## What you should do
Pictures do not belong in the copy, so please give every entry below again exactly.

## The data
*** Begin section ***
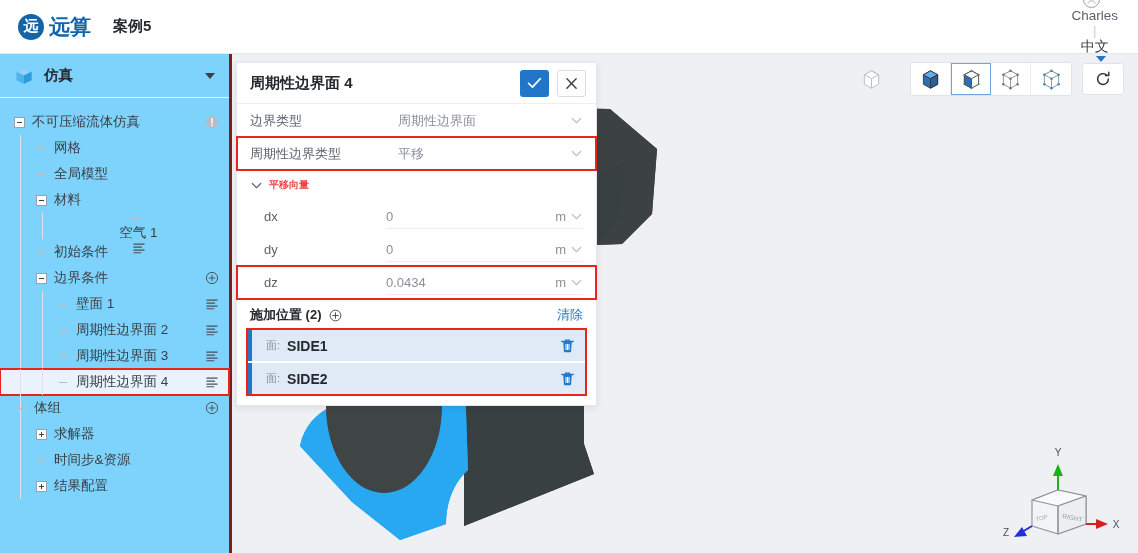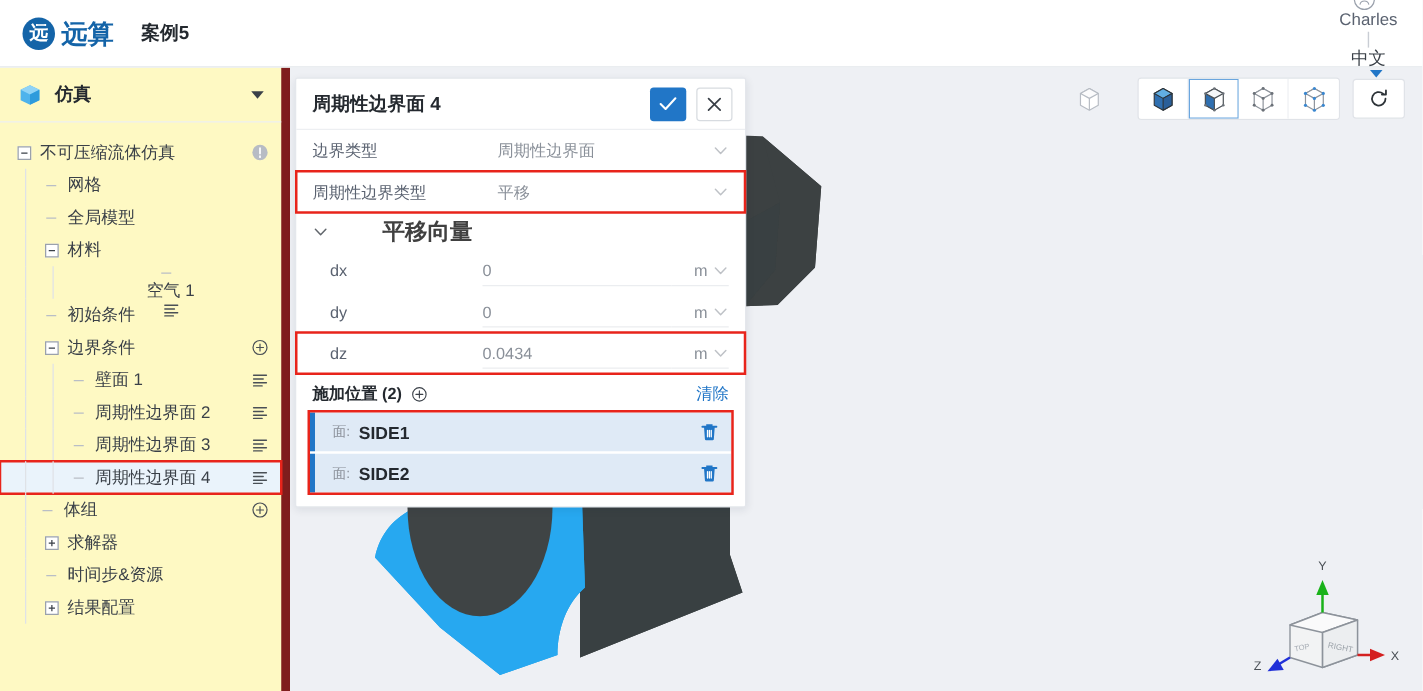--- a/index.html
+++ b/index.html
@@ -45,21 +45,21 @@
   .lang { color: #3a4048; font-size: 14px; }
   .lang-caret {
     margin-left: 12px; width: 0; height: 0;
     border-left: 5px solid transparent; border-right: 5px solid transparent;
     border-top: 6px solid #2176c7;
   }
 
   
   .sidebar {
     position: absolute; top: 54px; left: 0; width: 232px; height: 499px;
-    background: #fef9c3; border-right: 7px solid #7f1d1d;
+    background: #7dd3fc; border-right: 3px solid #7f1d1d;
   }
   .sb-head {
     height: 44px; display: flex; align-items: center; padding: 0 14px;
     border-bottom: 1px solid #edeff2;
   }
   .sb-head-title { font-size: 14.5px; font-weight: bold; color: #24292f; margin-left: 10px; }
   .sb-head-caret {
     margin-left: auto; width: 0; height: 0;
     border-left: 5px solid transparent; border-right: 5px solid transparent;
     border-top: 6px solid #3a4048;
@@ -131,21 +131,21 @@
   }
   .prow.boxed { outline: 2px solid #e8241b; outline-offset: -1px; }
   .prow .pkey { width: 148px; flex: 0 0 auto; color: #5a6270; }
   .prow .pval { flex: 1 1 auto; color: #8a9099; }
   .chev {
     width: 13px; height: 13px; flex: 0 0 auto; opacity: .55;
   }
 
   .sect-head {
     display: flex; align-items: center; height: 30px; padding: 0 13px;
-    font-size: 18px; color: #404040; font-weight: bold; gap: 37px;
+    font-size: 10px; color: #ef4444; font-weight: bold;
   }
   .sect-head .chev { margin-right: 6px; opacity: .8; }
 
   .vrow {
     display: flex; align-items: center; height: 33px; padding: 0 13px 0 27px;
     font-size: 13px; position: relative;
   }
   .vrow.boxed { outline: 2px solid #e8241b; outline-offset: -1px; }
   .vkey { width: 122px; flex: 0 0 auto; color: #5a6270; }
   .vfield {
@@ -335,21 +335,21 @@
         <div class="tnode sel boxed" style="padding-left: 58px;">
           <div class="guide" style="left: 20px; height: 26px;"></div>
           <div class="guide" style="left: 42px; height: 26px;"></div>
           <div class="tdash"></div>
           <span class="tlabel">周期性边界面 4</span>
           <span class="tspacer"></span>
           <svg class="menu-ic" viewBox="0 0 16 14">
             <path d="M2 2.5h12M2 6h9M2 9.5h12M2 12.5h8" stroke="#4a5056" stroke-width="1.3" stroke-linecap="round"></path>
           </svg>
         </div>
-        <div class="tnode" style="padding-left: 33px;">
+        <div class="tnode" style="padding-left: 16px;">
           <div class="guide" style="left: 20px; height: 26px;"></div>
           <div class="tdash"></div>
           <span class="tlabel">体组</span>
           <span class="tspacer"></span>
           <svg class="plus-ic" viewBox="0 0 16 16">
             <circle cx="8" cy="8" r="6.4" fill="none" stroke="#4a5056" stroke-width="1.1"></circle>
             <path d="M8 4.8v6.4M4.8 8h6.4" stroke="#4a5056" stroke-width="1.1" stroke-linecap="round"></path>
           </svg>
         </div>
         <div class="tnode" style="padding-left: 36px;">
*** End section ***
## Exercise answer
--- a/index.html
+++ b/index.html
@@ -45,21 +45,21 @@
   .lang { color: #3a4048; font-size: 14px; }
   .lang-caret {
     margin-left: 12px; width: 0; height: 0;
     border-left: 5px solid transparent; border-right: 5px solid transparent;
     border-top: 6px solid #2176c7;
   }
 
   
   .sidebar {
     position: absolute; top: 54px; left: 0; width: 232px; height: 499px;
-    background: #fef9c3; border-right: 7px solid #7f1d1d;
+    background: #7dd3fc; border-right: 3px solid #7f1d1d;
   }
   .sb-head {
     height: 44px; display: flex; align-items: center; padding: 0 14px;
     border-bottom: 1px solid #edeff2;
   }
   .sb-head-title { font-size: 14.5px; font-weight: bold; color: #24292f; margin-left: 10px; }
   .sb-head-caret {
     margin-left: auto; width: 0; height: 0;
     border-left: 5px solid transparent; border-right: 5px solid transparent;
     border-top: 6px solid #3a4048;
@@ -131,21 +131,21 @@
   }
   .prow.boxed { outline: 2px solid #e8241b; outline-offset: -1px; }
   .prow .pkey { width: 148px; flex: 0 0 auto; color: #5a6270; }
   .prow .pval { flex: 1 1 auto; color: #8a9099; }
   .chev {
     width: 13px; height: 13px; flex: 0 0 auto; opacity: .55;
   }
 
   .sect-head {
     display: flex; align-items: center; height: 30px; padding: 0 13px;
-    font-size: 18px; color: #404040; font-weight: bold; gap: 37px;
+    font-size: 10px; color: #ef4444; font-weight: bold;
   }
   .sect-head .chev { margin-right: 6px; opacity: .8; }
 
   .vrow {
     display: flex; align-items: center; height: 33px; padding: 0 13px 0 27px;
     font-size: 13px; position: relative;
   }
   .vrow.boxed { outline: 2px solid #e8241b; outline-offset: -1px; }
   .vkey { width: 122px; flex: 0 0 auto; color: #5a6270; }
   .vfield {
@@ -335,21 +335,21 @@
         <div class="tnode sel boxed" style="padding-left: 58px;">
           <div class="guide" style="left: 20px; height: 26px;"></div>
           <div class="guide" style="left: 42px; height: 26px;"></div>
           <div class="tdash"></div>
           <span class="tlabel">周期性边界面 4</span>
           <span class="tspacer"></span>
           <svg class="menu-ic" viewBox="0 0 16 14">
             <path d="M2 2.5h12M2 6h9M2 9.5h12M2 12.5h8" stroke="#4a5056" stroke-width="1.3" stroke-linecap="round"></path>
           </svg>
         </div>
-        <div class="tnode" style="padding-left: 33px;">
+        <div class="tnode" style="padding-left: 16px;">
           <div class="guide" style="left: 20px; height: 26px;"></div>
           <div class="tdash"></div>
           <span class="tlabel">体组</span>
           <span class="tspacer"></span>
           <svg class="plus-ic" viewBox="0 0 16 16">
             <circle cx="8" cy="8" r="6.4" fill="none" stroke="#4a5056" stroke-width="1.1"></circle>
             <path d="M8 4.8v6.4M4.8 8h6.4" stroke="#4a5056" stroke-width="1.1" stroke-linecap="round"></path>
           </svg>
         </div>
         <div class="tnode" style="padding-left: 36px;">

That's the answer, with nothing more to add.